To do
Only the records, exactly as written, belong in the answer; pictures do not.

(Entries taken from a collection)
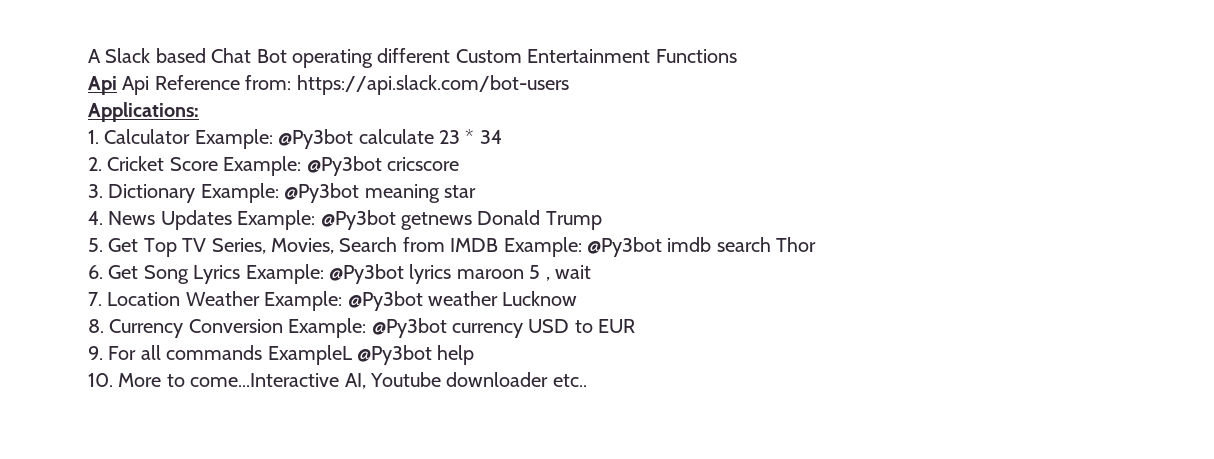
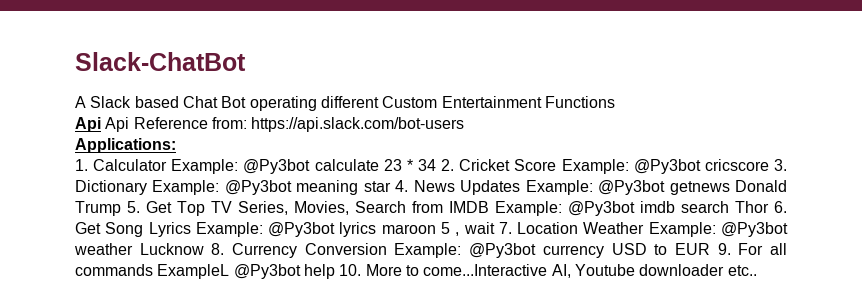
+ Slack-ChatBot
- @Py3bot calculate 23 * 34
- 2. Cricket Score Example:
+ @Py3bot calculate 23 * 34 2. Cricket Score Example:
- @Py3bot cricscore
- 3. Dictionary Example:
+ @Py3bot cricscore 3. Dictionary Example:
- @Py3bot meaning star
- 4. News Updates Example:
+ @Py3bot meaning star 4. News Updates Example:
- @Py3bot getnews Donald Trump
- 5. Get Top TV Series, Movies, Search from IMDB Example:
+ @Py3bot getnews Donald Trump 5. Get Top TV Series, Movies, Search from IMDB Example:
- @Py3bot imdb search Thor
- 6. Get Song Lyrics Example:
+ @Py3bot imdb search Thor 6. Get Song Lyrics Example:
- @Py3bot lyrics maroon 5 , wait
- 7. Location Weather Example:
+ @Py3bot lyrics maroon 5 , wait 7. Location Weather Example:
- @Py3bot weather Lucknow
- 8. Currency Conversion Example:
+ @Py3bot weather Lucknow 8. Currency Conversion Example:
- @Py3bot currency USD to EUR
- 9. For all commands ExampleL @Py3bot help
- 10. More to come...Interactive AI, Youtube downloader etc..
+ @Py3bot currency USD to EUR 9. For all commands ExampleL @Py3bot help 10. More to come...Interactive AI, Youtube downloader etc..

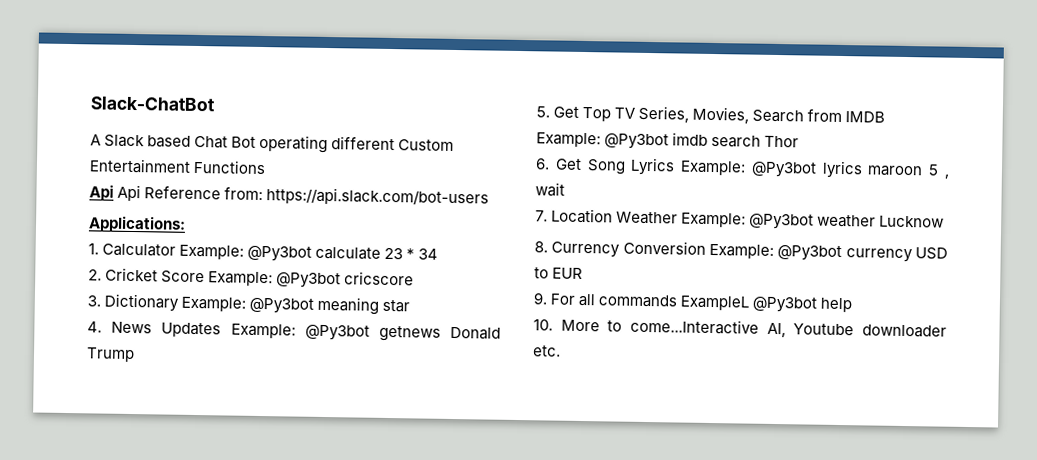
- @Py3bot calculate 23 * 34 2. Cricket Score Example:
+ @Py3bot calculate 23 * 34
+ 2. Cricket Score Example:
- @Py3bot cricscore 3. Dictionary Example:
+ @Py3bot cricscore
+ 3. Dictionary Example:
- @Py3bot meaning star 4. News Updates Example:
+ @Py3bot meaning star
+ 4. News Updates Example:
- @Py3bot getnews Donald Trump 5. Get Top TV Series, Movies, Search from IMDB Example:
+ @Py3bot getnews Donald Trump
+ 5. Get Top TV Series, Movies, Search from IMDB Example:
- @Py3bot imdb search Thor 6. Get Song Lyrics Example:
+ @Py3bot imdb search Thor
+ 6. Get Song Lyrics Example:
- @Py3bot lyrics maroon 5 , wait 7. Location Weather Example:
+ @Py3bot lyrics maroon 5 , wait
+ 7. Location Weather Example:
- @Py3bot weather Lucknow 8. Currency Conversion Example:
+ @Py3bot weather Lucknow
+ 8. Currency Conversion Example:
- @Py3bot currency USD to EUR 9. For all commands ExampleL @Py3bot help 10. More to come...Interactive AI, Youtube downloader etc..
+ @Py3bot currency USD to EUR
+ 9. For all commands ExampleL @Py3bot help
+ 10. More to come...Interactive AI, Youtube downloader etc.

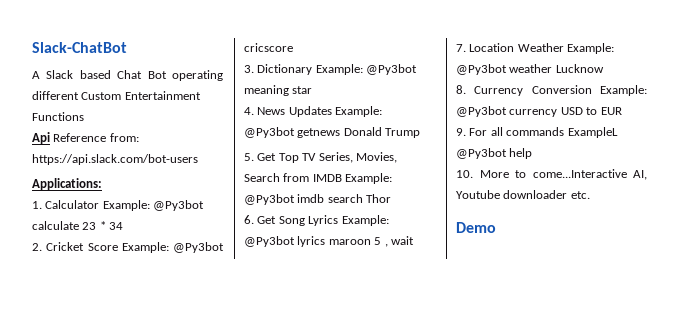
- Api Api Reference from: https://api.slack.com/bot-users
+ Api Reference from: https://api.slack.com/bot-users
+ Demo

Output for this task
+ Slack-ChatBot
- @Py3bot calculate 23 * 34
- 2. Cricket Score Example:
+ @Py3bot calculate 23 * 34 2. Cricket Score Example:
- @Py3bot cricscore
- 3. Dictionary Example:
+ @Py3bot cricscore 3. Dictionary Example:
- @Py3bot meaning star
- 4. News Updates Example:
+ @Py3bot meaning star 4. News Updates Example:
- @Py3bot getnews Donald Trump
- 5. Get Top TV Series, Movies, Search from IMDB Example:
+ @Py3bot getnews Donald Trump 5. Get Top TV Series, Movies, Search from IMDB Example:
- @Py3bot imdb search Thor
- 6. Get Song Lyrics Example:
+ @Py3bot imdb search Thor 6. Get Song Lyrics Example:
- @Py3bot lyrics maroon 5 , wait
- 7. Location Weather Example:
+ @Py3bot lyrics maroon 5 , wait 7. Location Weather Example:
- @Py3bot weather Lucknow
- 8. Currency Conversion Example:
+ @Py3bot weather Lucknow 8. Currency Conversion Example:
- @Py3bot currency USD to EUR
- 9. For all commands ExampleL @Py3bot help
- 10. More to come...Interactive AI, Youtube downloader etc..
+ @Py3bot currency USD to EUR 9. For all commands ExampleL @Py3bot help 10. More to come...Interactive AI, Youtube downloader etc..

- @Py3bot calculate 23 * 34 2. Cricket Score Example:
+ @Py3bot calculate 23 * 34
+ 2. Cricket Score Example:
- @Py3bot cricscore 3. Dictionary Example:
+ @Py3bot cricscore
+ 3. Dictionary Example:
- @Py3bot meaning star 4. News Updates Example:
+ @Py3bot meaning star
+ 4. News Updates Example:
- @Py3bot getnews Donald Trump 5. Get Top TV Series, Movies, Search from IMDB Example:
+ @Py3bot getnews Donald Trump
+ 5. Get Top TV Series, Movies, Search from IMDB Example:
- @Py3bot imdb search Thor 6. Get Song Lyrics Example:
+ @Py3bot imdb search Thor
+ 6. Get Song Lyrics Example:
- @Py3bot lyrics maroon 5 , wait 7. Location Weather Example:
+ @Py3bot lyrics maroon 5 , wait
+ 7. Location Weather Example:
- @Py3bot weather Lucknow 8. Currency Conversion Example:
+ @Py3bot weather Lucknow
+ 8. Currency Conversion Example:
- @Py3bot currency USD to EUR 9. For all commands ExampleL @Py3bot help 10. More to come...Interactive AI, Youtube downloader etc..
+ @Py3bot currency USD to EUR
+ 9. For all commands ExampleL @Py3bot help
+ 10. More to come...Interactive AI, Youtube downloader etc.

- Api Api Reference from: https://api.slack.com/bot-users
+ Api Reference from: https://api.slack.com/bot-users
+ Demo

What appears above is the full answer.